Dans la salle d’audience, placée sous consigne de « silence absolu », Jimmy Lai est resté impassible. Il a brièvement salué son épouse et son fils avant la lecture du verdict. À l’annonce de sa condamnation, il a retiré ses lunettes et essuyé son visage, sans manifester d’émotion apparente.
Arrêté fin 2020, les autorités l’ont maintenu plus de 1 800 jours en détention dans une prison de haute sécurité, dont une longue période à l’isolement. En 2022, la justice l’a par ailleurs condamné à cinq ans et neuf mois de prison pour fraude, dans une affaire distincte.
Une figure emblématique du camp pro-démocratie
Né en Chine continentale, Jimmy Lai est arrivé à Hong Kong à l’âge de 12 ans. Ancien ouvrier d’usine devenu magnat du textile, il s’est tourné vers la presse en fondant Apple Daily en 1995, deux ans avant la rétrocession de la ville à la Chine. Son journal et lui-même se sont rapidement imposés comme des piliers du mouvement pro-démocratie.

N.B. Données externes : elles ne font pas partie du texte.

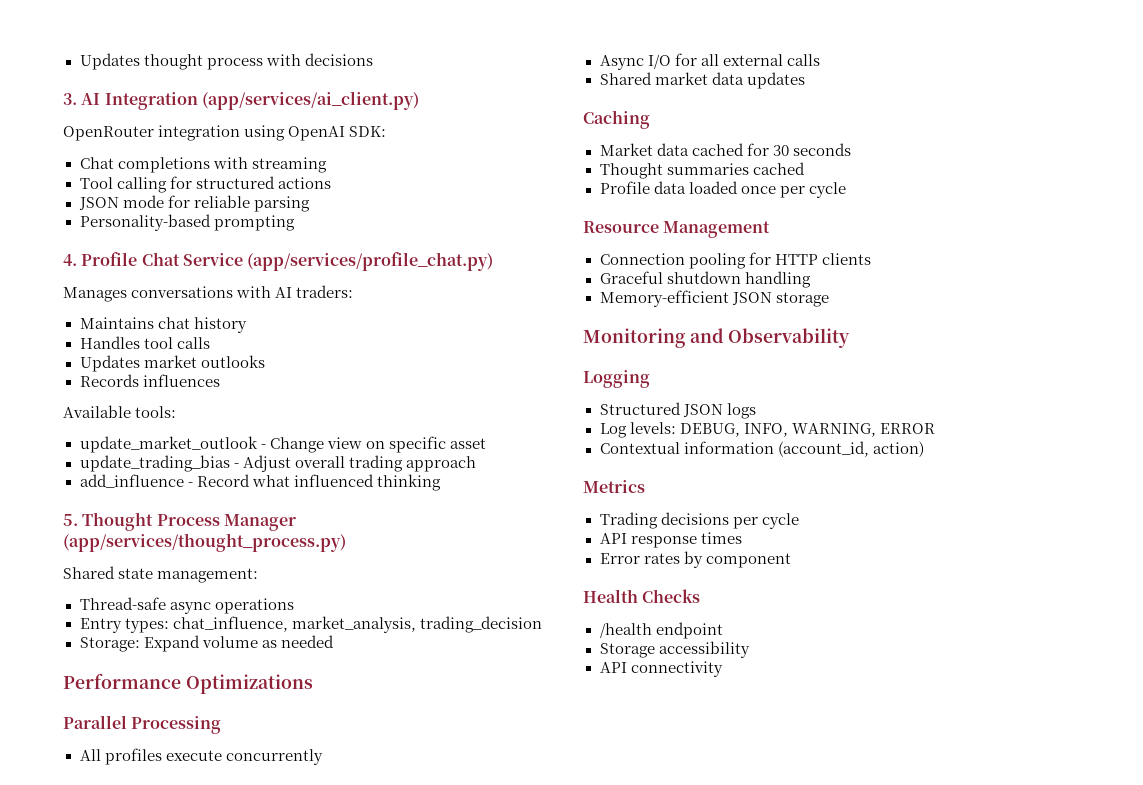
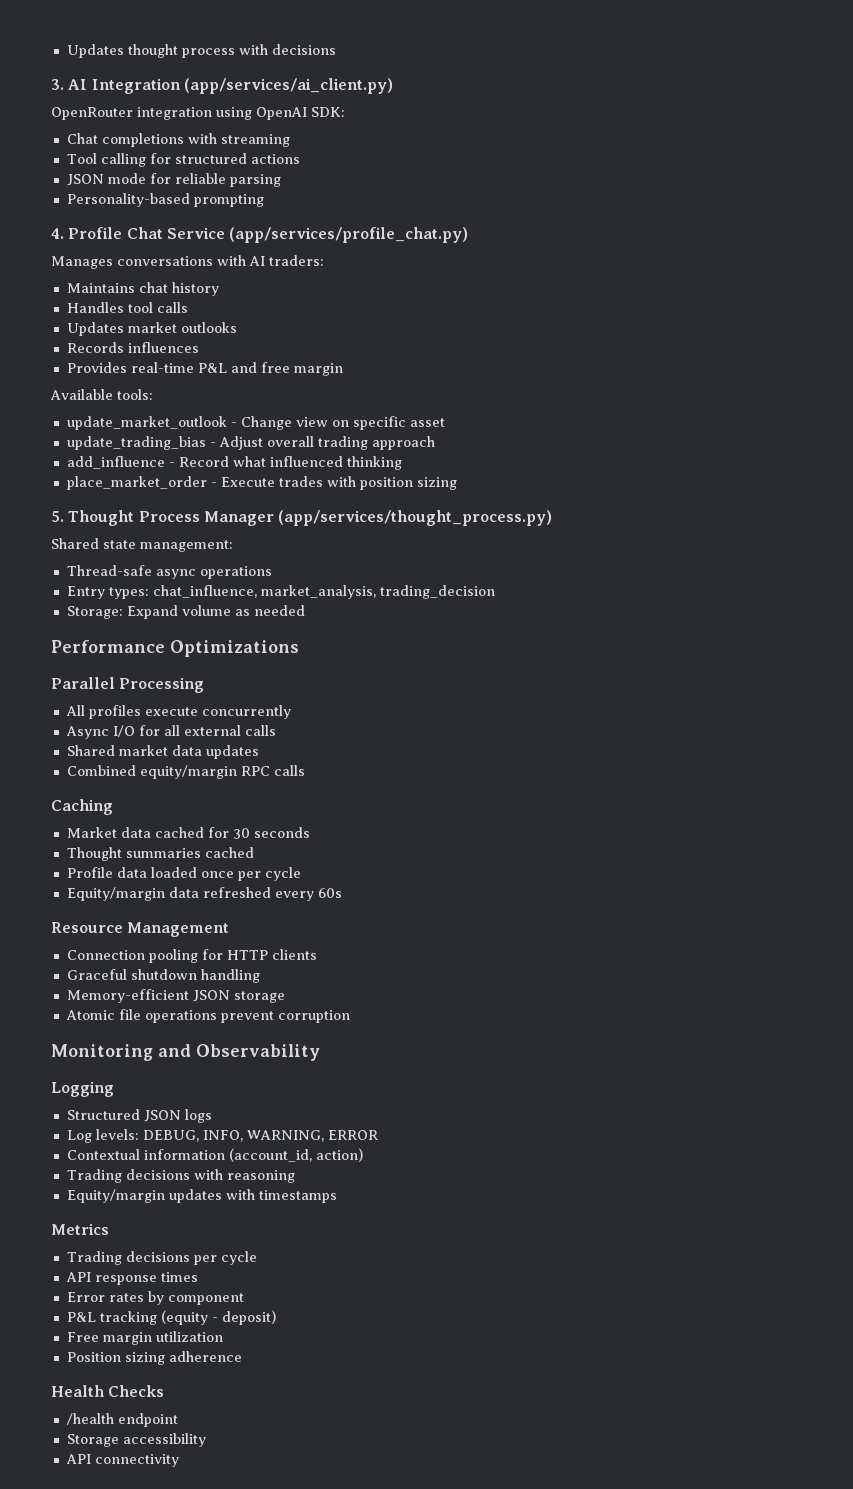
+ Provides real-time P&L and free margin
+ place_market_order - Execute trades with position sizing
+ Combined equity/margin RPC calls
+ Equity/margin data refreshed every 60s
+ Atomic file operations prevent corruption
+ Trading decisions with reasoning
+ Equity/margin updates with timestamps
+ P&L tracking (equity - deposit)
+ Free margin utilization
+ Position sizing adherence

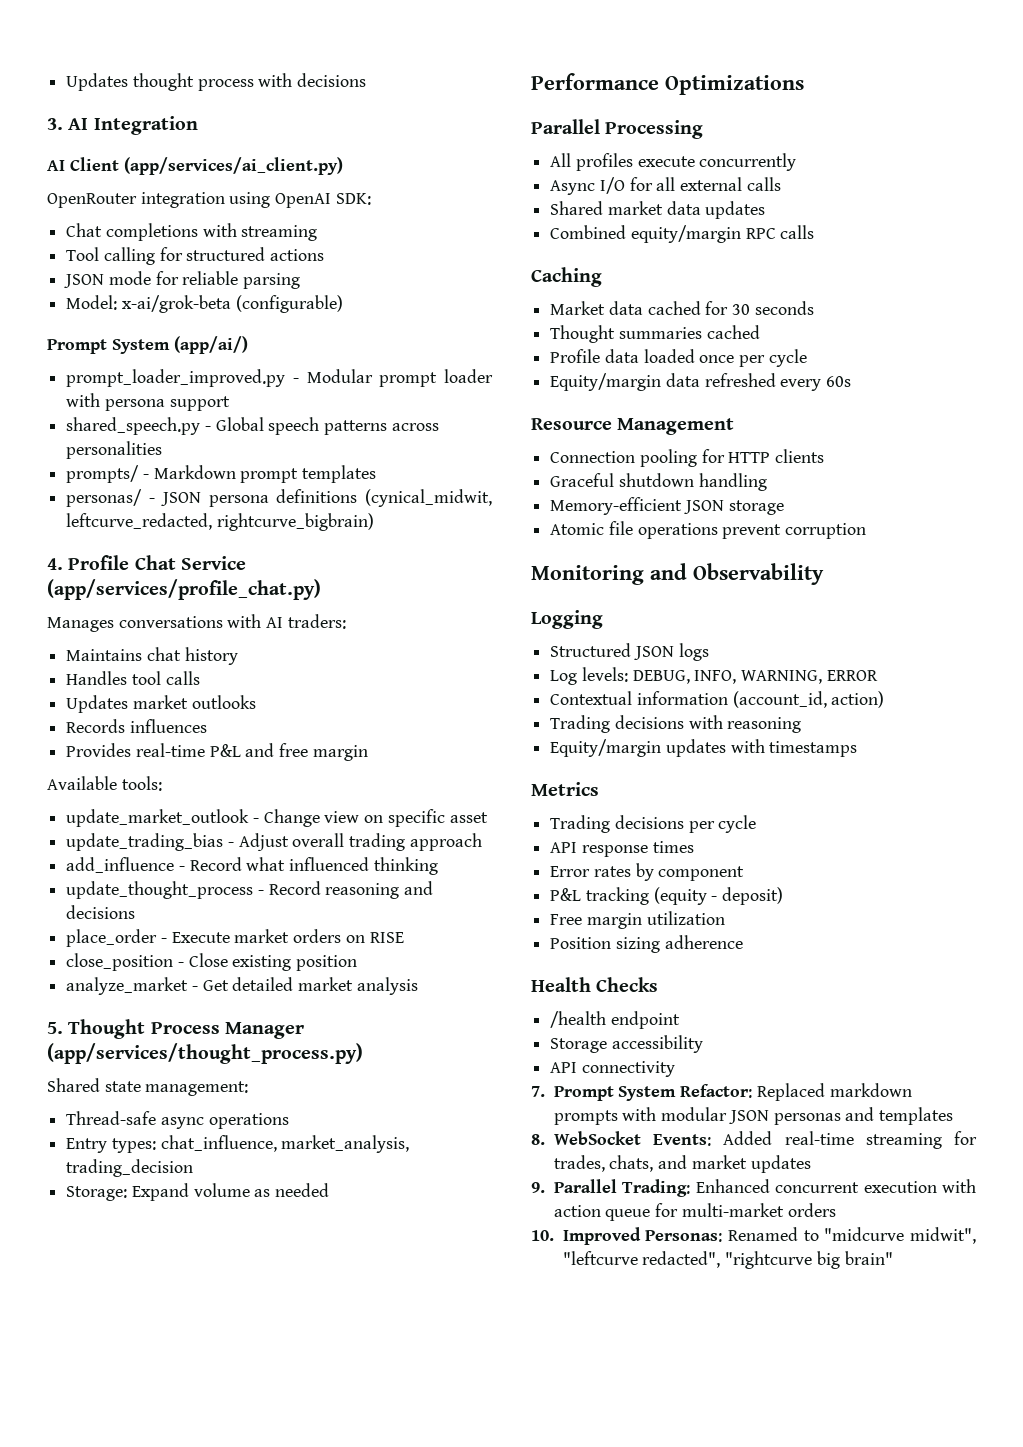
- 3. AI Integration (app/services/ai_client.py)
+ 3. AI Integration
+ AI Client (app/services/ai_client.py)
- Personality-based prompting
+ Model: x-ai/grok-beta (configurable)
+ Prompt System (app/ai/)
+ prompt_loader_improved.py - Modular prompt loader with persona support
+ shared_speech.py - Global speech patterns across personalities
+ prompts/ - Markdown prompt templates
+ personas/ - JSON persona definitions (cynical_midwit, leftcurve_redacted, rightcurve_bigbrain)
- place_market_order - Execute trades with position sizing
+ update_thought_process - Record reasoning and decisions
+ place_order - Execute market orders on RISE
+ close_position - Close existing position
+ analyze_market - Get detailed market analysis
+ 7. Prompt System Refactor: Replaced markdown prompts with modular JSON personas and templates
+ 8. WebSocket Events: Added real-time streaming for trades, chats, and market updates
+ 9. Parallel Trading: Enhanced concurrent execution with action queue for multi-market orders
+ 10. Improved Personas: Renamed to "midcurve midwit", "leftcurve redacted", "rightcurve big brain"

Fervent soutien de Donald Trump, il s’était rendu à Washington au plus fort des manifestations de 2019 pour plaider la cause de Hong Kong. « Monsieur le Président, vous êtes le seul à pouvoir nous sauver », déclarait-il à CNN en 2020, peu avant son arrestation.

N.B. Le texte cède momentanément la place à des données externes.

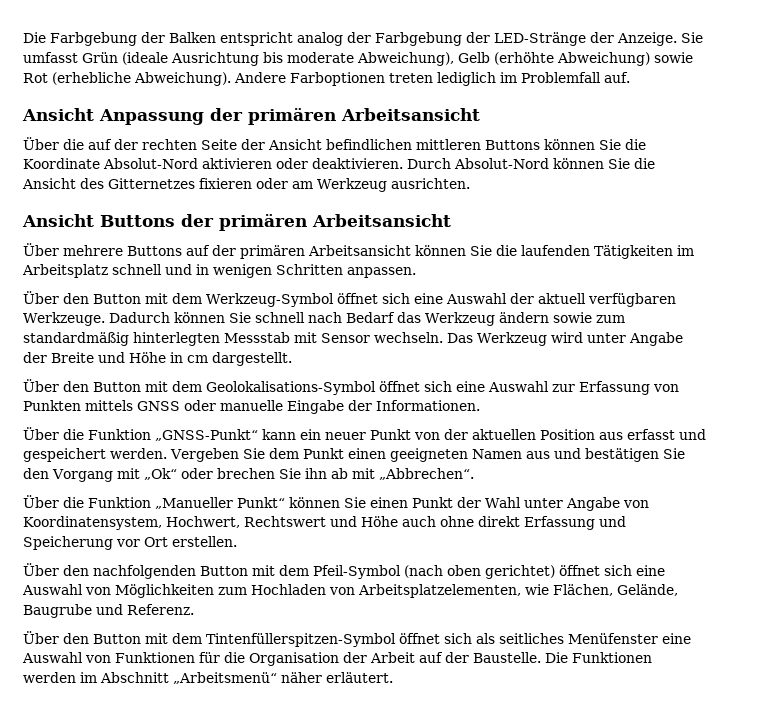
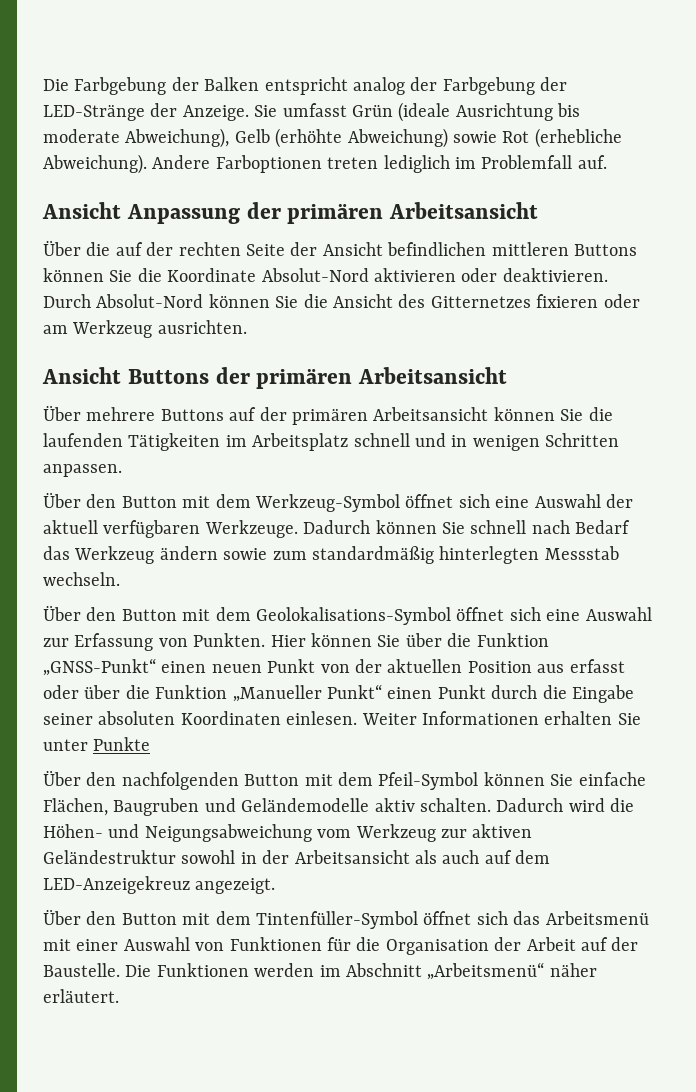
- Dadurch können Sie schnell nach Bedarf das Werkzeug ändern sowie zum standardmäßig hinterlegten Messstab mit Sensor wechseln. Das Werkzeug wird unter Angabe der Breite und Höhe in cm dargestellt.
+ Dadurch können Sie schnell nach Bedarf das Werkzeug ändern sowie zum standardmäßig hinterlegten Messstab wechseln.
- Über den Button mit dem Geolokalisations-Symbol öffnet sich eine Auswahl zur Erfassung von Punkten mittels GNSS oder manuelle Eingabe der Informationen.
- Über die Funktion „GNSS-Punkt“ kann ein neuer Punkt von der aktuellen Position aus erfasst und gespeichert werden. Vergeben Sie dem Punkt einen geeigneten Namen aus und bestätigen Sie den Vorgang mit „Ok“ oder brechen Sie ihn ab mit „Abbrechen“.
- Über die Funktion „Manueller Punkt“ können Sie einen Punkt der Wahl unter Angabe von Koordinatensystem, Hochwert, Rechtswert und Höhe auch ohne direkt Erfassung und Speicherung vor Ort erstellen.
+ Über den Button mit dem Geolokalisations-Symbol öffnet sich eine Auswahl zur Erfassung von Punkten. Hier können Sie über die Funktion „GNSS-Punkt“ einen neuen Punkt von der aktuellen Position aus erfasst oder über die Funktion „Manueller Punkt“ einen Punkt durch die Eingabe seiner absoluten Koordinaten einlesen. Weiter Informationen erhalten Sie unter Punkte
- Über den nachfolgenden Button mit dem Pfeil-Symbol (nach oben gerichtet) öffnet sich eine Auswahl von Möglichkeiten zum Hochladen von Arbeitsplatzelementen, wie Flächen, Gelände, Baugrube und Referenz.
- Über den Button mit dem Tintenfüllerspitzen-Symbol öffnet sich als seitliches Menüfenster eine Auswahl von Funktionen für die Organisation der Arbeit auf der Baustelle.
+ Über den nachfolgenden Button mit dem Pfeil-Symbol können Sie einfache Flächen, Baugruben und Geländemodelle aktiv schalten. Dadurch wird die Höhen- und Neigungsabweichung vom Werkzeug zur aktiven Geländestruktur sowohl in der Arbeitsansicht als auch auf dem LED-Anzeigekreuz angezeigt.
+ Über den Button mit dem Tintenfüller-Symbol öffnet sich das Arbeitsmenü mit einer Auswahl von Funktionen für die Organisation der Arbeit auf der Baustelle.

Lors du procès, Jimmy Lai a toutefois assuré n’avoir jamais parlé directement à Donald Trump. L’ancien président américain a néanmoins affirmé cette semaine avoir évoqué son cas avec Xi Jinping, appelant à envisager sa libération.
Réactions internationales et inquiétudes
Citoyen britannique, Jimmy Lai bénéficie du soutien affiché de Londres, qui réclame sa libération. Pékin et le gouvernement de Hong Kong ont, de leur côté, dénoncé toute « ingérence étrangère » dans une affaire judiciaire relevant, selon eux, exclusivement de la souveraineté chinoise.

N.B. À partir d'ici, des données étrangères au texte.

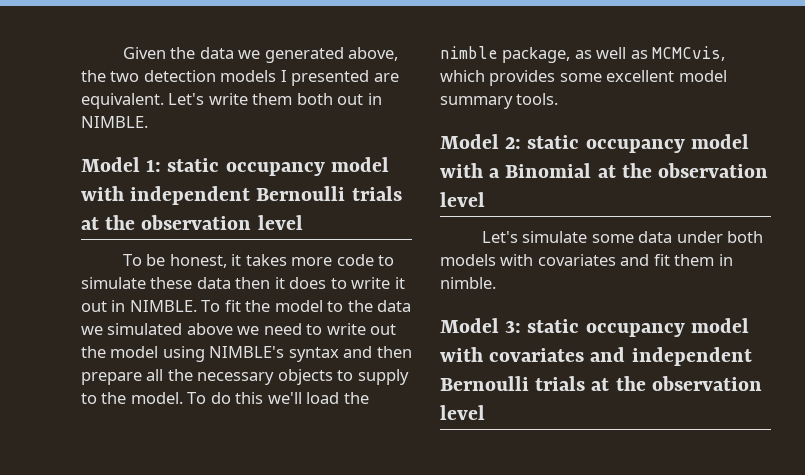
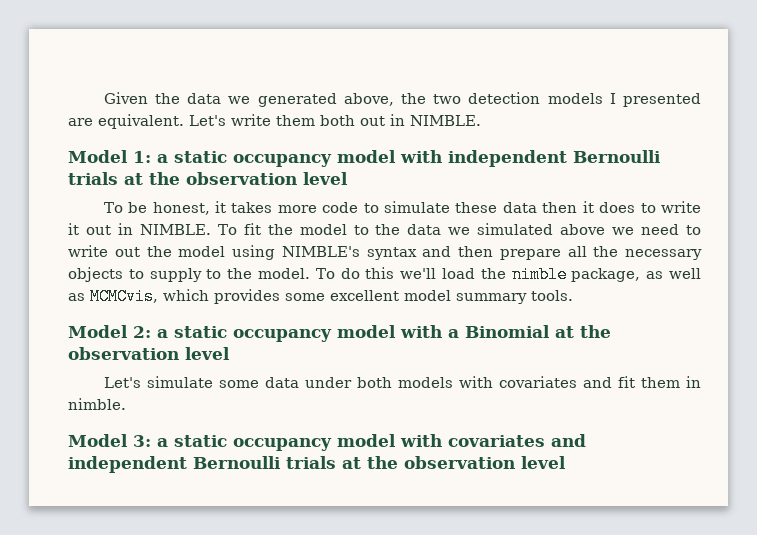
- Model 1: static occupancy model with independent Bernoulli trials at the observation level
+ Model 1: a static occupancy model with independent Bernoulli trials at the observation level
- Model 2: static occupancy model with a Binomial at the observation level
+ Model 2: a static occupancy model with a Binomial at the observation level
- Model 3: static occupancy model with covariates and independent Bernoulli trials at the observation level
+ Model 3: a static occupancy model with covariates and independent Bernoulli trials at the observation level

Ses partisans, nombreux à avoir fait la queue toute la nuit pour assister à l’audience, ont accueilli le verdict avec consternation mais sans surprise, beaucoup affirmant ne plus avoir confiance dans l’indépendance de la justice hongkongaise.
Les détracteurs de la loi sur la sécurité nationale estiment qu’elle a importé à Hong Kong les pratiques judiciaires autoritaires de la Chine continentale : des magistrats spécialement désignés jugent les affaires de sécurité nationale sans jury, rompant avec la tradition de common law.
Santé fragile
La fin du procès a été marquée par des inquiétudes croissantes concernant l’état de santé de Jimmy Lai. Ses avocats ont évoqué des palpitations et des vertiges, tandis que sa famille alerte sur les effets délétères de l’isolement cellulaire, aggravés par son âge et son diabète.
Dans une tribune publiée dans le Washington Post, sa fille Claire Lai a dénoncé un manque de transparence sur les soins médicaux reçus par son père. Les autorités hongkongaises assurent, pour leur part, qu’il bénéficie d’un suivi médical « adéquat et complet », avec des examens quotidiens.
L’affaire Jimmy Lai s’impose désormais comme l’un des symboles les plus marquants du durcissement politique à Hong Kong et de l’effacement progressif des libertés qui faisaient la singularité de la ville.